Tag Archives: Aryabhatta

Pi-Day and Aryabhatta – Setting the Record Straight

On Pi- Day, ( March 14th represented by 3.14), there is a lot of discussion about how the symbol for Pi, was first used by William Jones and how the value of pi was first used by Archimedes. However, the value of pi to its correct approximation to 4 digits was first proposed by Aryabhatta. On Pi-Day, it is important to remember the contribution of this great Rishi of Bharat.

Aryabhatta

Aryabhatta is the first in the line of great mathematician-astronomers from the classical age of Indian mathematics and Indian astronomy. His most famous works are the Aryabhatiya and Arya-Siddhanta.

Works:  Aryabhatta is the author of several treatises on mathematics and astronomy, some of which are lost. His major work, Aryabhatiya, a compendium of mathematics and astronomy, was extensively referred to in the Indian mathematical literature, and has survived to modern times.

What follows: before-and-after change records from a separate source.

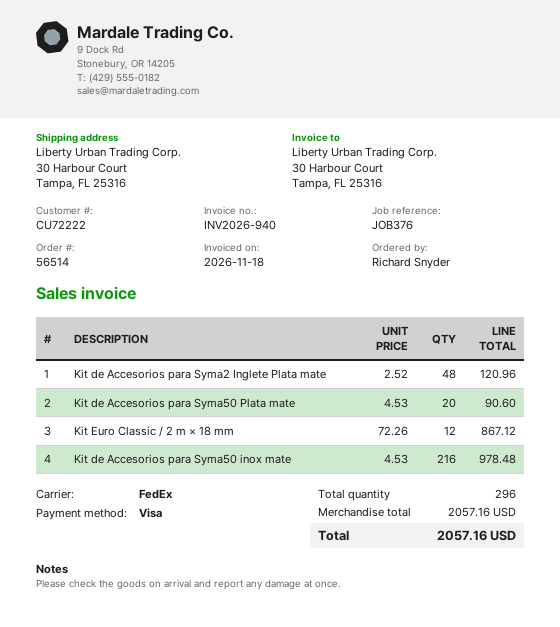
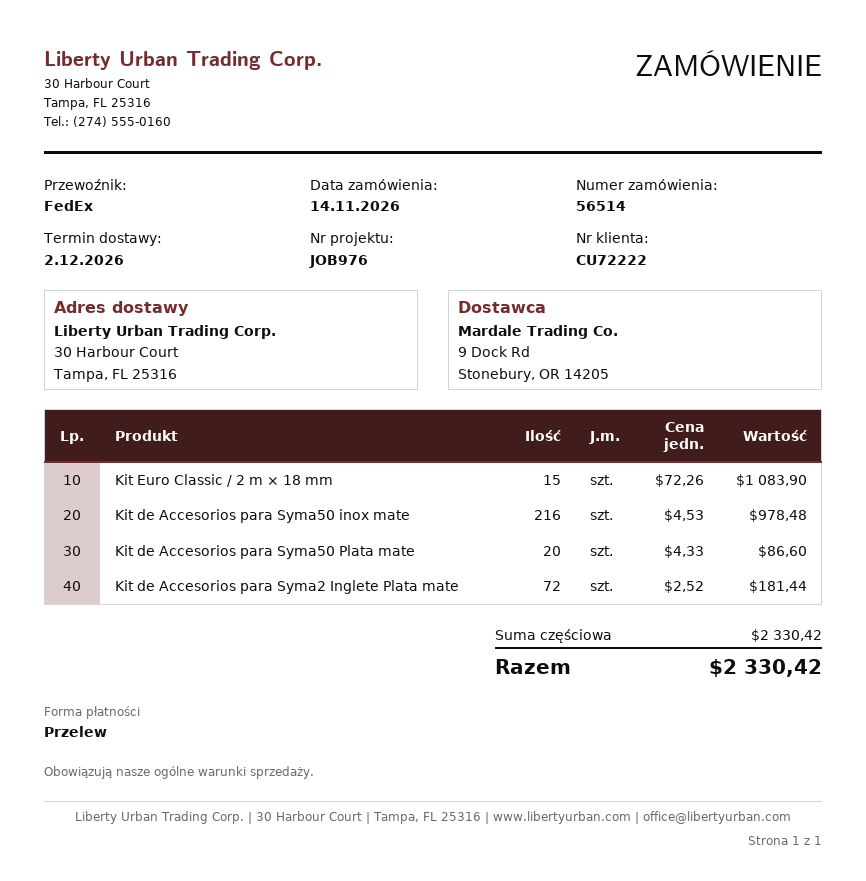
reference: JOB376 -> JOB976
payment method: Visa -> bank transfer
Kit de Accesorios para Syma2 Inglete Plata mate: 48 x 2.52 = 120.96 -> 72 x 2.52 = 181.44
Kit de Accesorios para Syma50 Plata mate: 20 x 4.53 = 90.60 -> 20 x 4.33 = 86.60
Kit Euro Classic / 2 m × 18 mm: 12 x 72.26 = 867.12 -> 15 x 72.26 = 1083.90
subtotal: 2057.16 -> 2330.42
total: 2057.16 -> 2330.42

The Arya-siddhanta, a lost work on astronomical computations, is known through the writings of Aryabhata’s contemporary Varahamihira, as well as through later mathematicians and commentators including Brahmagupta and Bhaskara I. This work appears to be based on the older Surya Siddhanta, and uses the midnight-day-reckoning, as opposed to sunrise in Aryabhatiya. This also contained a description of several astronomical instruments, the gnomon (shanku-yantra), a shadow instrument (chhAyA-yantra), possibly angle-measuring devices, semi-circle and circle shaped (dhanur-yantra / chakra-yantra), a cylindrical stick yasti-yantra, an umbrella-shaped device called chhatra-yantra, and water clocks of at least two types, bow-shaped and cylindrical A third text that may have survived in Arabic translation is the Al ntf or Al-nanf, which claims to be a translation of Aryabhata, but the Sanskrit name of this work is not known. Probably dating from the ninth c., it is mentioned by the Persian scholar and chronicler of India, Abu Rayhan al-Beruni.

Aryabhatiya

Direct details of Aryabhata’s work are therefore known only from the Aryabhatiya. The name Aryabhatiya is due to later commentators, Aryabhata himself may not have given it a name; it is referred by his disciple Bhaskara I as Ashmakatantra or the treatise from the Ashmaka. It is also occasionally referred to as Arya-shatas-aShTa, lit., Aryabhata’s 108, which is the number of verses in the text. It is written in the very terse style typical of the sutra literature, where each line is an aid to memory for a complex system. Thus, the explication of meaning is due to commentators. The entire text consists of 108 verses, plus an introductory 13, the whole being divided into four pAdas or chapters:

gitikApAda: (13 verses) large units of time – kalpa, manvantra, yuga, which present cosmology that differs from texts such as Lagadha’s Vedanga Jyotisha. Also includes the table of sines (jya), given in a single verse. For the planetary revolutions during a mahayuga, the number of 4.32mn years is given.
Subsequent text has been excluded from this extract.